**HOW TO COMPLETE THIS TASK**: From the line with "delivery date: 2022-02-09 -> 2022-02-03" through the line with "total: 834.47 -> 790.99", inclusive, return each line of the data below exactly and leave the rest out.
=======
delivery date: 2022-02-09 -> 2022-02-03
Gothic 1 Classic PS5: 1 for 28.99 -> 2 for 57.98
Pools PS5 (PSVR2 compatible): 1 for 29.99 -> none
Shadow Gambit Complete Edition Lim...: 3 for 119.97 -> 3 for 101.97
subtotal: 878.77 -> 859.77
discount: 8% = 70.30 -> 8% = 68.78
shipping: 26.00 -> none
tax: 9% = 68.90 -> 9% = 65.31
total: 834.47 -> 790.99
=======
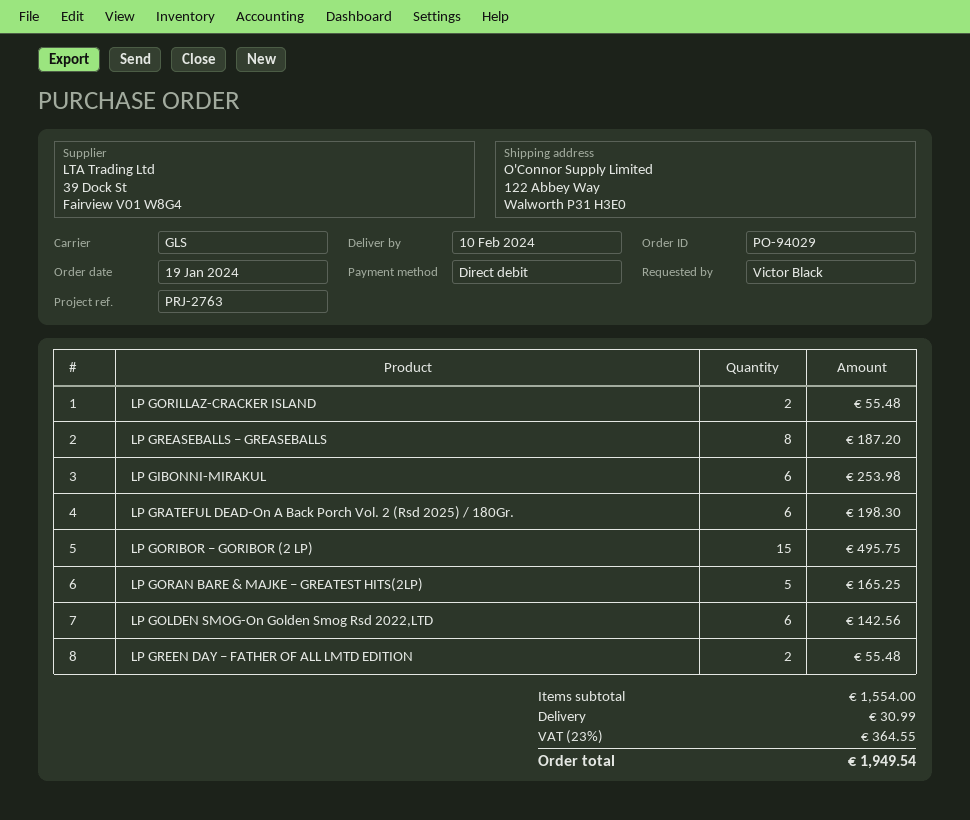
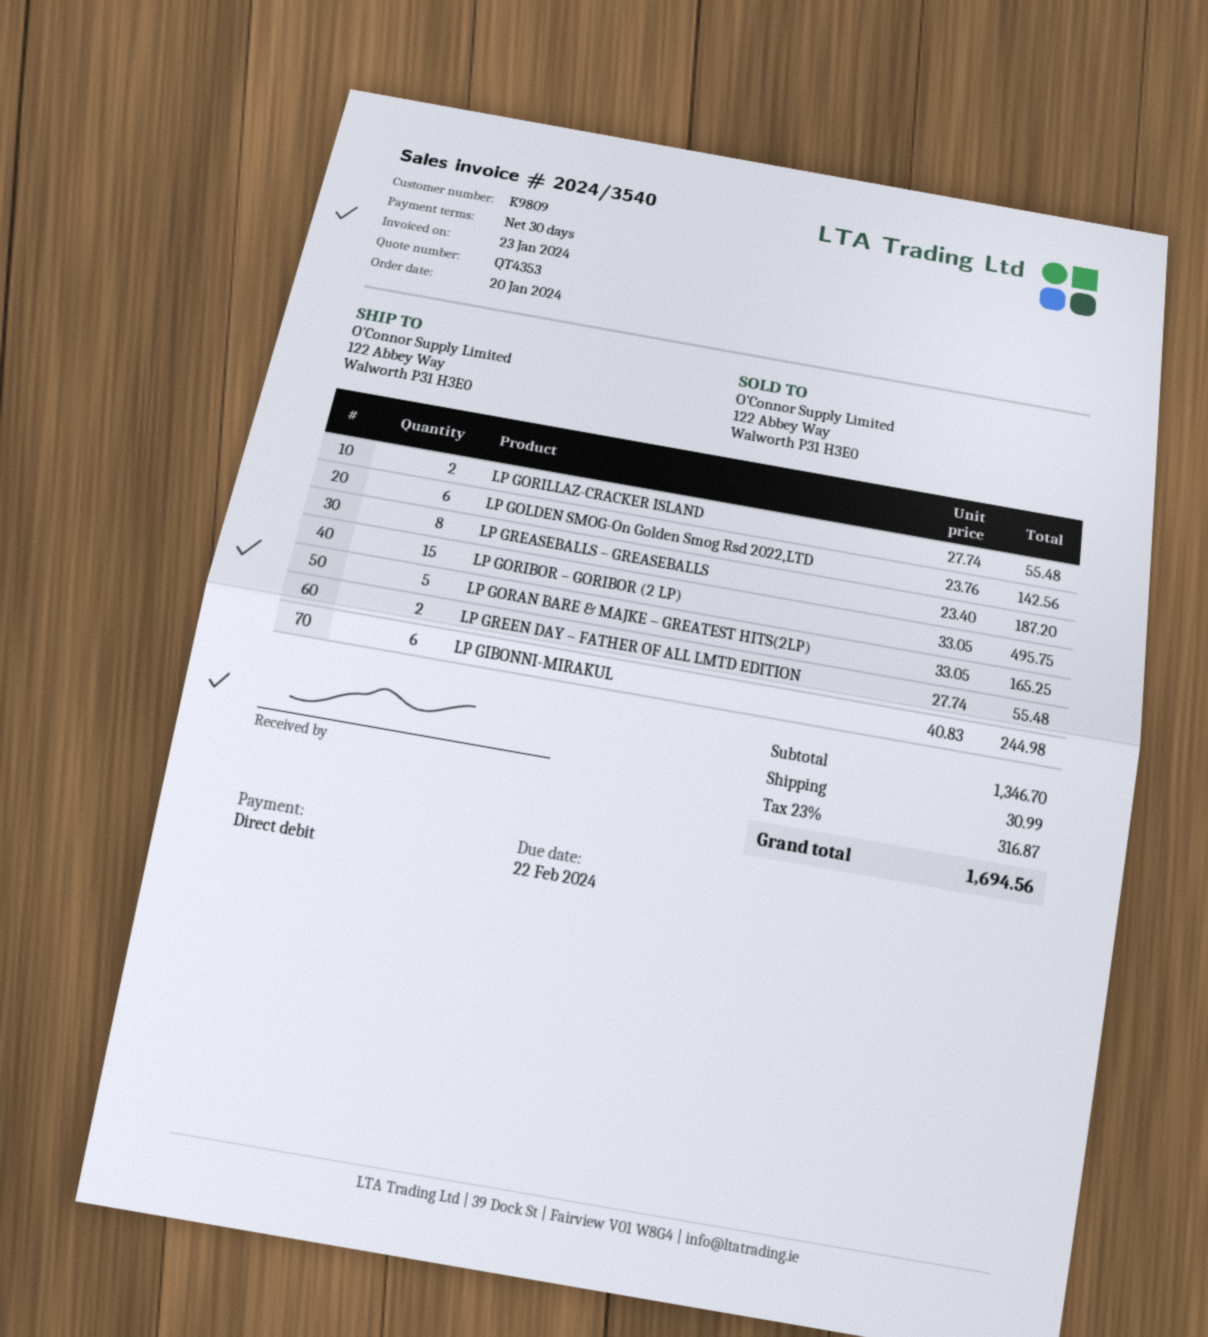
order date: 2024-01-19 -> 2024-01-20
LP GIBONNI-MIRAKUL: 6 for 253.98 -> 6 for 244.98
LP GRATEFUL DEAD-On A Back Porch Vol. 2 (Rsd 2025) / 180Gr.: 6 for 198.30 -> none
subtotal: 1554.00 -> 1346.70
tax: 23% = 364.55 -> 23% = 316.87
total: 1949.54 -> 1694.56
=======
**RESPONSE FOR THIS EXERCISE**:
delivery date: 2022-02-09 -> 2022-02-03
Gothic 1 Classic PS5: 1 for 28.99 -> 2 for 57.98
Pools PS5 (PSVR2 compatible): 1 for 29.99 -> none
Shadow Gambit Complete Edition Lim...: 3 for 119.97 -> 3 for 101.97
subtotal: 878.77 -> 859.77
discount: 8% = 70.30 -> 8% = 68.78
shipping: 26.00 -> none
tax: 9% = 68.90 -> 9% = 65.31
total: 834.47 -> 790.99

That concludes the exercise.